February 25th, 2010 Andrew Comments

From the The Toronto Star:

The next Winter Olympics is shaping up as a Cold War-style battle between Canada and Russia after a blistering editorial in Pravda labeled us as a nation of cowardly, incompetent war criminals.

The editorial, entitled Vancouver: Mutton Dressed as Lamb, goes straight for the eyes from the outset. “Vancouver is not fit to hold the Winter Olympics,” it declares in the opening paragraph.

And that was before Canada whipped Russia in the hockey quarter finals. Today, the site was less expansive.

“The Red Machine Runs into a Maple Tree,” was Pravda’s headline. Other newspaper banners across Russia included “Nightmare in Vancouver” and “Down and Out.”

Reading back on Pravda’s screed, the schadenfreude will be thick for Canadian supporters. The website’s main athletic complaint is about a short-notice drug test issued to Russian skier Natalya Korosteleva.
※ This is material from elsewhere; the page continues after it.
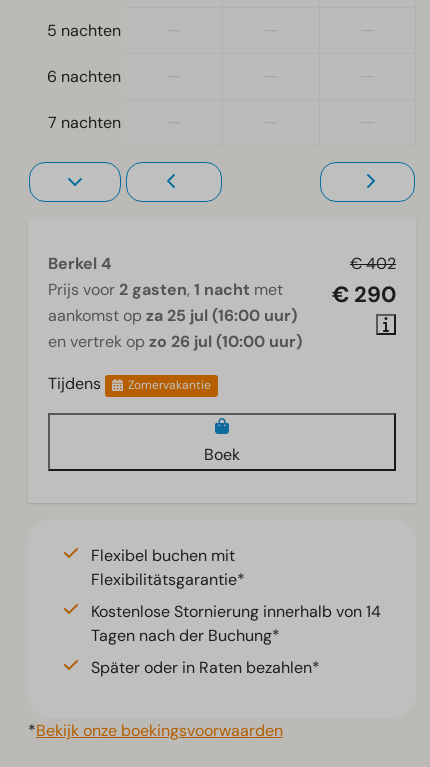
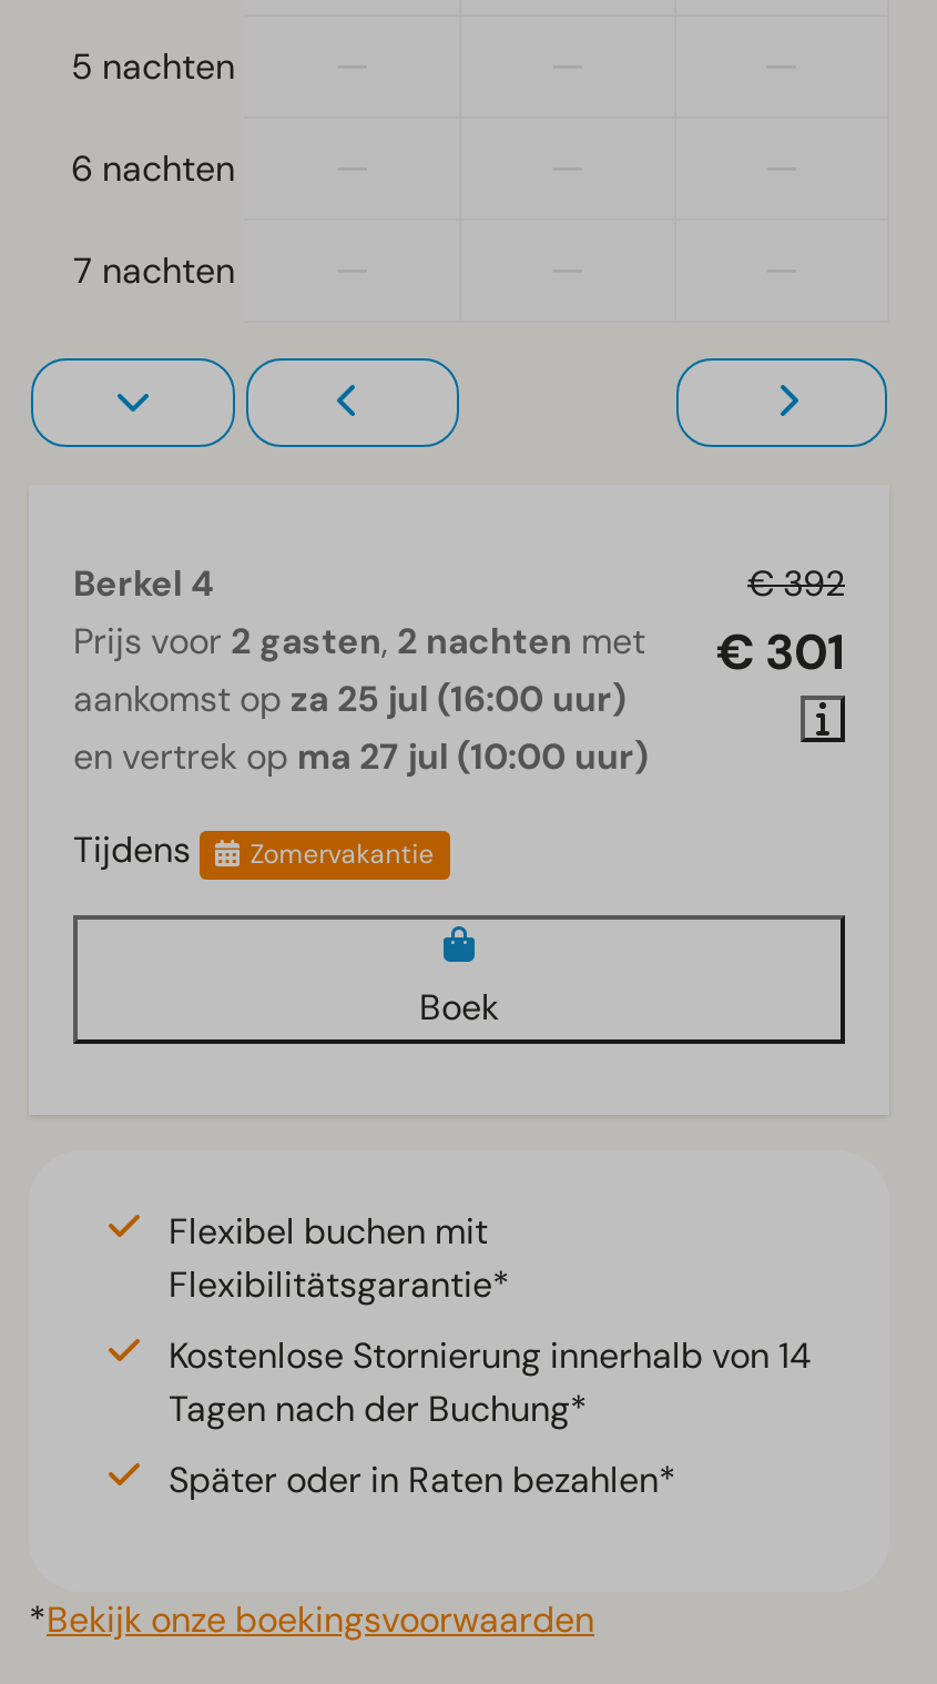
[350,253,396,274] € 402 -> [747,560,845,607] € 392
[48,279,283,300] Prijs voor 2 gasten, 1 nacht met -> [73,618,645,665] Prijs voor 2 gasten, 2 nachten met
[332,280,396,309] € 290 -> [716,620,845,684] € 301
[48,331,302,352] en vertrek op zo 26 jul (10:00 uur) -> [73,733,648,780] en vertrek op ma 27 jul (10:00 uur)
It neglects to mention that VANOC organizers have no input into the drug-testing regime of any particular sporting body.

It also impugns us for the decision to give the gold medal in men’s figure skating to American Evan Lysacek over Russian Evgeni Plushenko – as if we had some say in that, either.

“Even more diligent critics of Vancouver 2010 have been astonished by the editorial,” the Times of London wrote today.

Last night, Russian hockey stars were being … well … Russian about their loss.